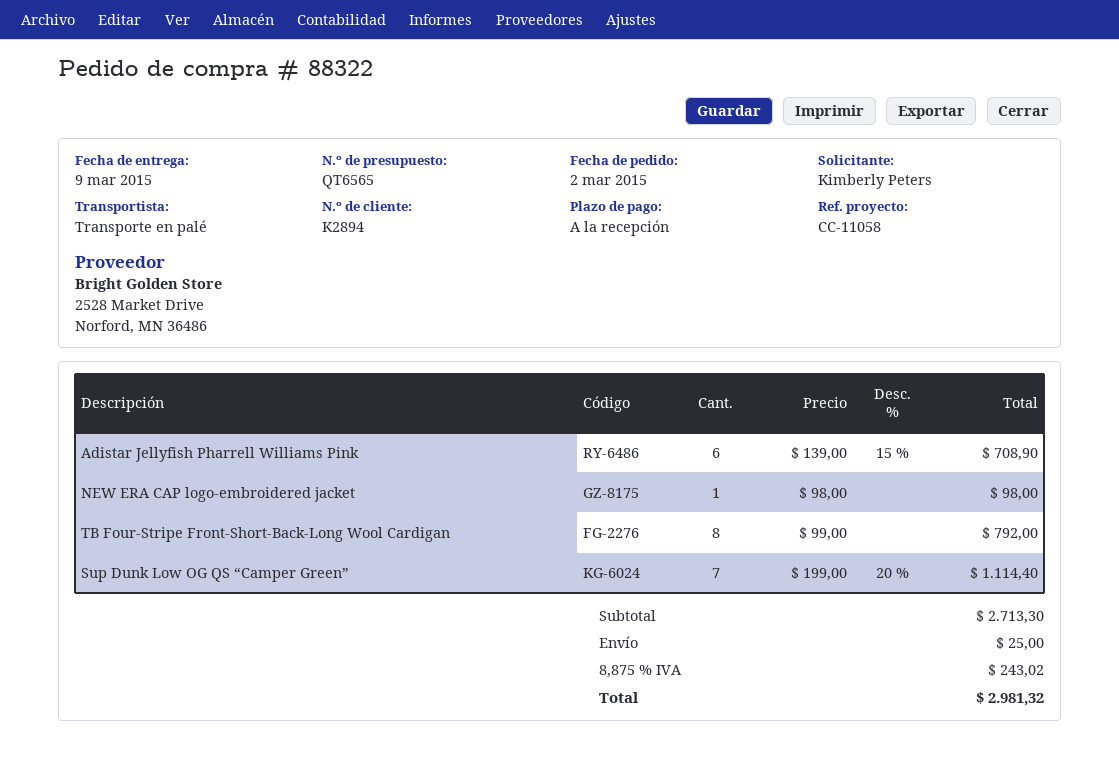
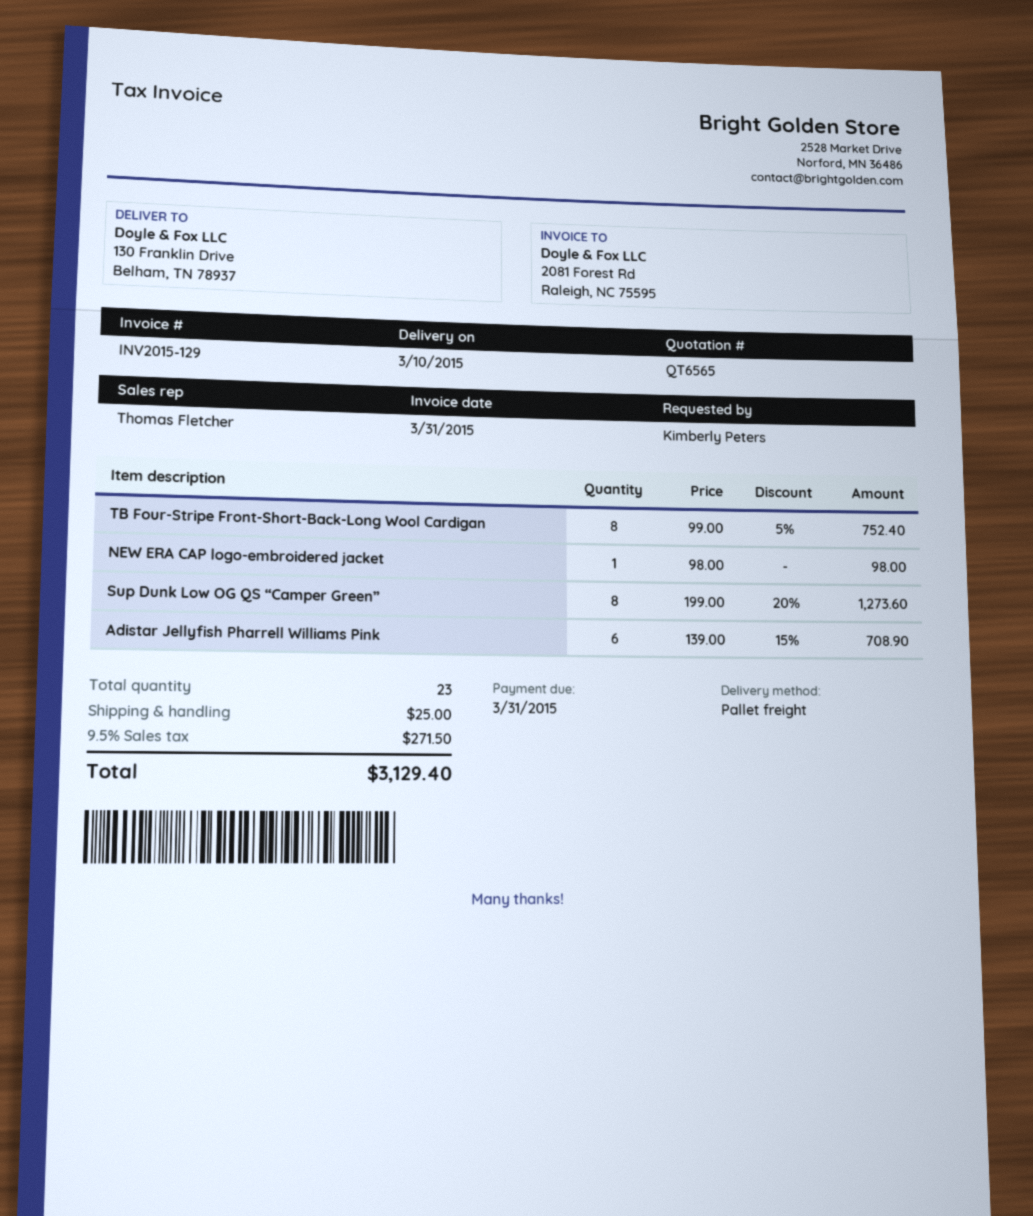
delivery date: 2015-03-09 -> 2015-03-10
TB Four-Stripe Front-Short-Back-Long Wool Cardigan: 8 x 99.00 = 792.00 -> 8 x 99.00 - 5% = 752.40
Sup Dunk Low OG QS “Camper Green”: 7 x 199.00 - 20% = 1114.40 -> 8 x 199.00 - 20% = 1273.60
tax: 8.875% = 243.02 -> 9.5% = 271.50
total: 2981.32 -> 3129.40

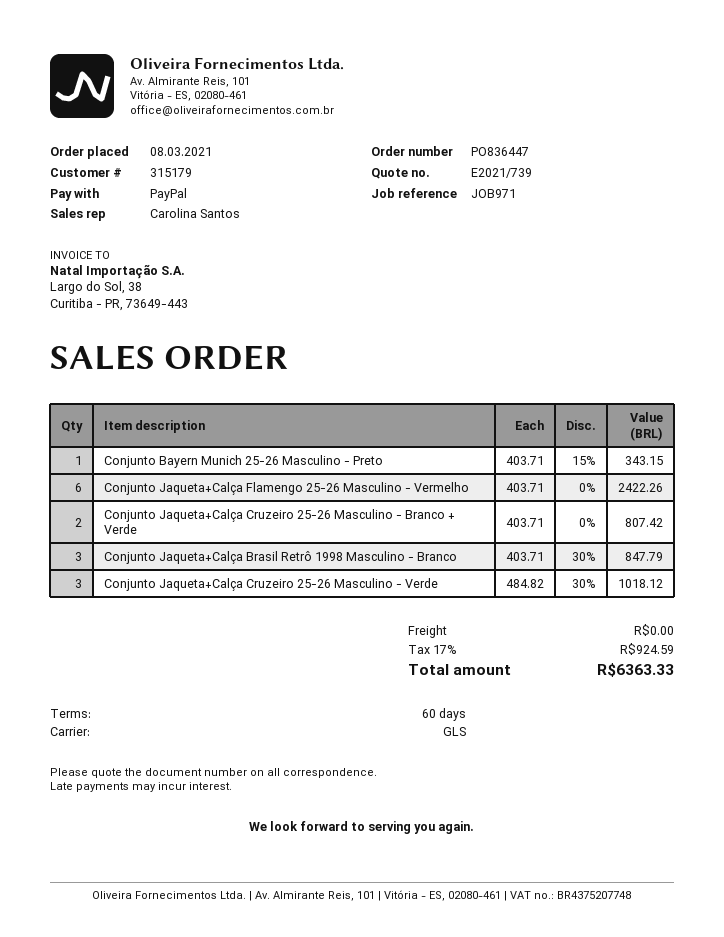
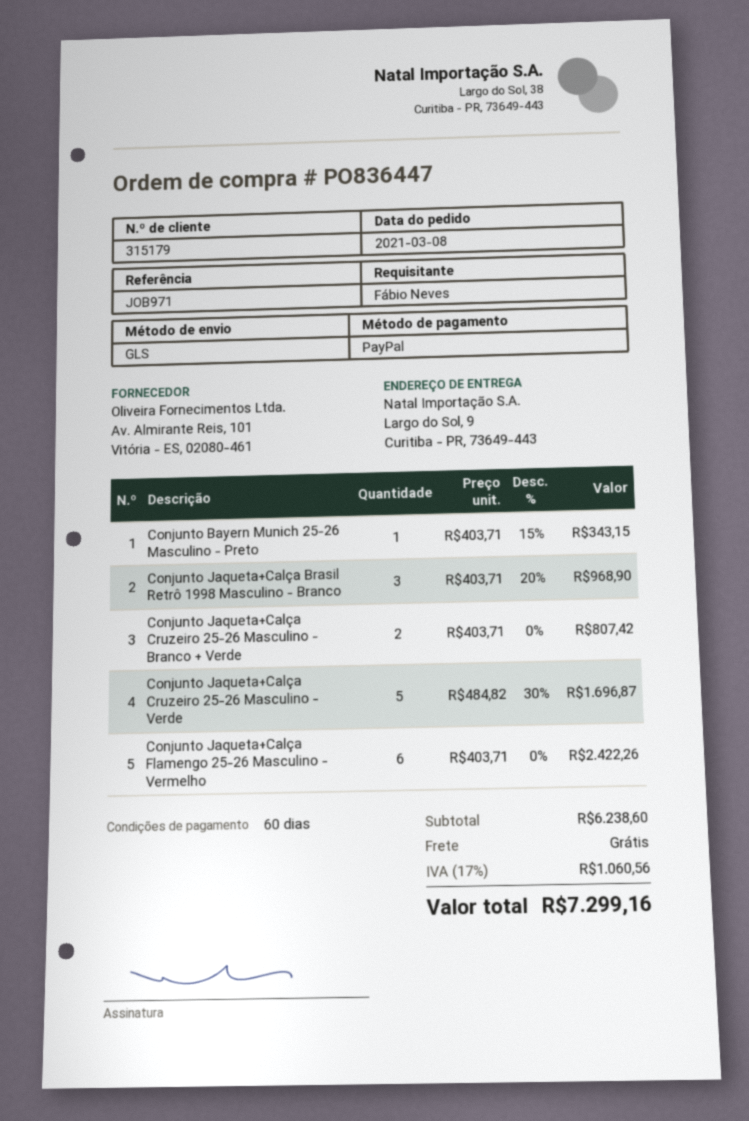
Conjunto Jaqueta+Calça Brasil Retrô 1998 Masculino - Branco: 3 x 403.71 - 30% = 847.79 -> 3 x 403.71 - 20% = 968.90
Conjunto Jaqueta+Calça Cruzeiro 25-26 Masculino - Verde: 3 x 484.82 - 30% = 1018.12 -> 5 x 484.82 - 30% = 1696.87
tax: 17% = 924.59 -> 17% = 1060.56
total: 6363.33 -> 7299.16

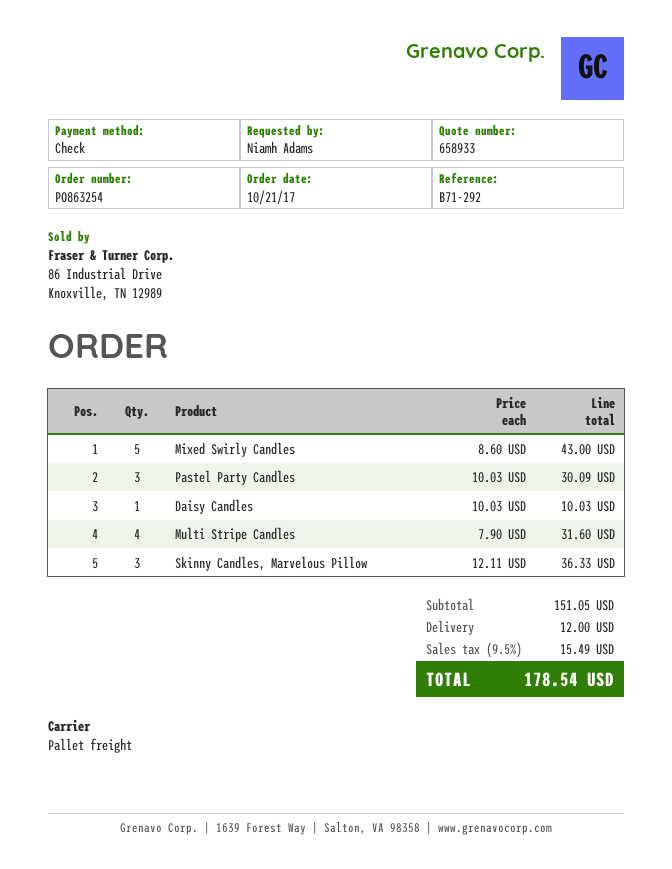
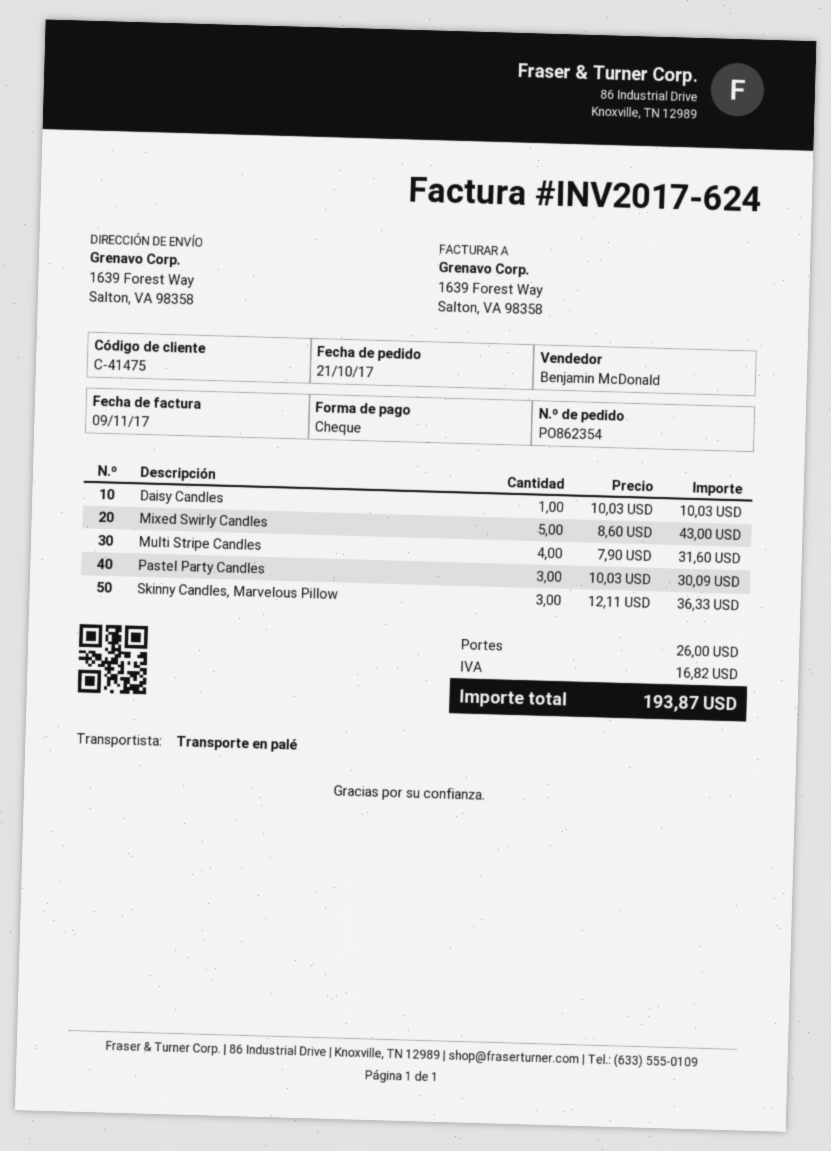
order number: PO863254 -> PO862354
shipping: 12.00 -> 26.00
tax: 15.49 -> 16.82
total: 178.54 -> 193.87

▶ **How to complete this task**
Restate the listing word for word, pictures omitted.

▶ **Response**
delivery date: 2015-03-09 -> 2015-03-10
TB Four-Stripe Front-Short-Back-Long Wool Cardigan: 8 x 99.00 = 792.00 -> 8 x 99.00 - 5% = 752.40
Sup Dunk Low OG QS “Camper Green”: 7 x 199.00 - 20% = 1114.40 -> 8 x 199.00 - 20% = 1273.60
tax: 8.875% = 243.02 -> 9.5% = 271.50
total: 2981.32 -> 3129.40

Conjunto Jaqueta+Calça Brasil Retrô 1998 Masculino - Branco: 3 x 403.71 - 30% = 847.79 -> 3 x 403.71 - 20% = 968.90
Conjunto Jaqueta+Calça Cruzeiro 25-26 Masculino - Verde: 3 x 484.82 - 30% = 1018.12 -> 5 x 484.82 - 30% = 1696.87
tax: 17% = 924.59 -> 17% = 1060.56
total: 6363.33 -> 7299.16

order number: PO863254 -> PO862354
shipping: 12.00 -> 26.00
tax: 15.49 -> 16.82
total: 178.54 -> 193.87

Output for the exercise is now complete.